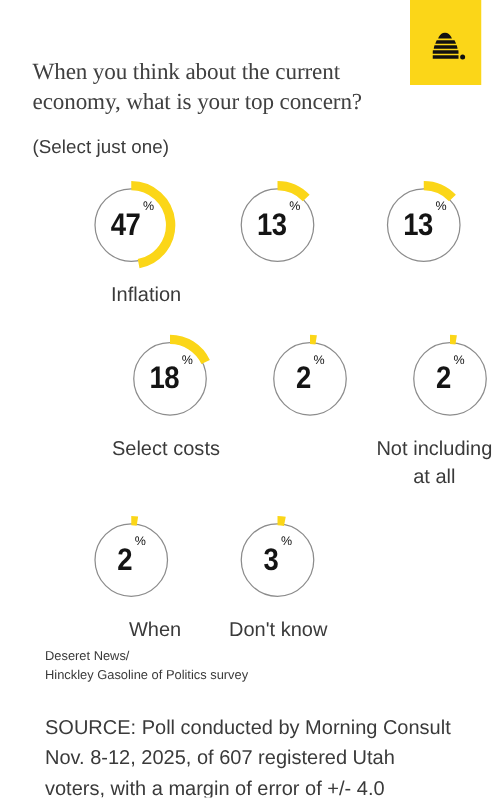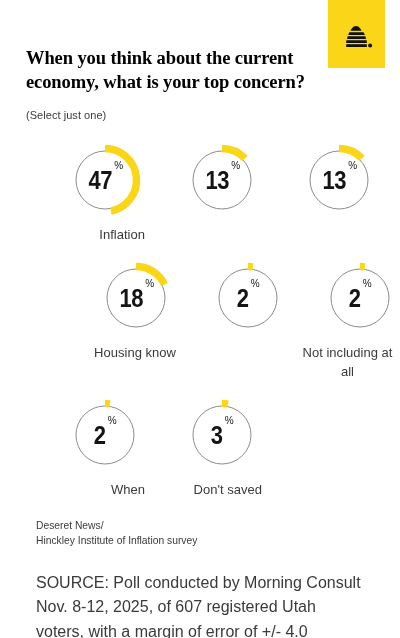"When you think about the" .title { color: #000000 -> #404040; font-weight: bold -> normal }
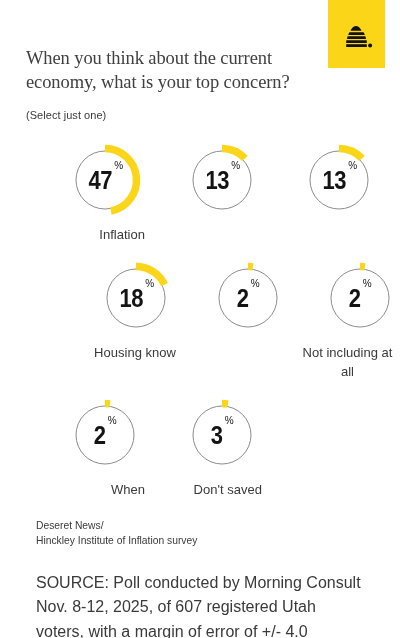"(Select just one)" .subtitle { font-size: 11px -> 15px }
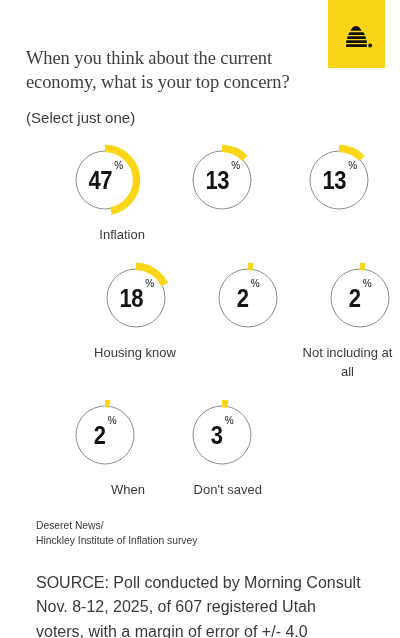"Inflation" .cell-label { font-size: 13px -> 16px }
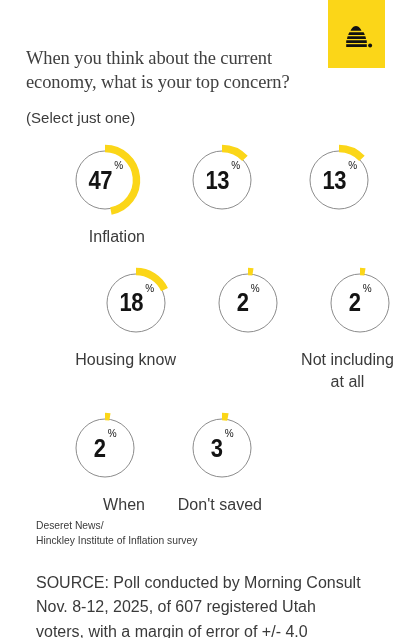"Housing know" div.cell-label { text: Housing know -> Select costs }
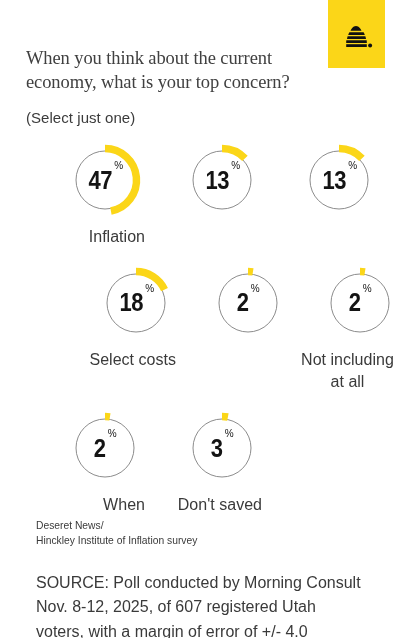"Don't saved" div.cell-label { text: saved -> know }
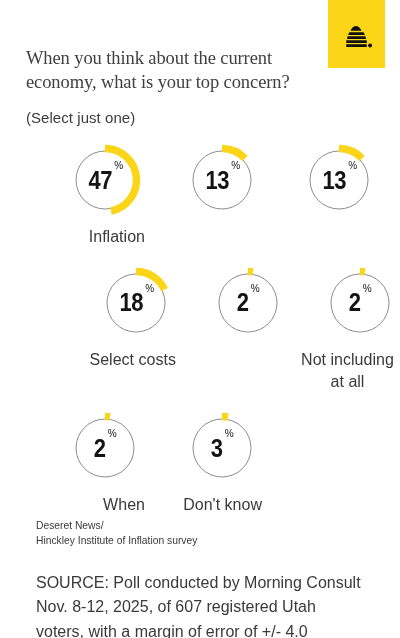"Hinckley Institute of Inflation survey" span { text: Institute of Inflation -> Gasoline of Politics }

* **Exercise directions**
From the first line to the last, write out the data exactly, dropping any pictures.

* **Result for this task**
"When you think about the" .title { color: #000000 -> #404040; font-weight: bold -> normal }
"(Select just one)" .subtitle { font-size: 11px -> 15px }
"Inflation" .cell-label { font-size: 13px -> 16px }
"Housing know" div.cell-label { text: Housing know -> Select costs }
"Don't saved" div.cell-label { text: saved -> know }
"Hinckley Institute of Inflation survey" span { text: Institute of Inflation -> Gasoline of Politics }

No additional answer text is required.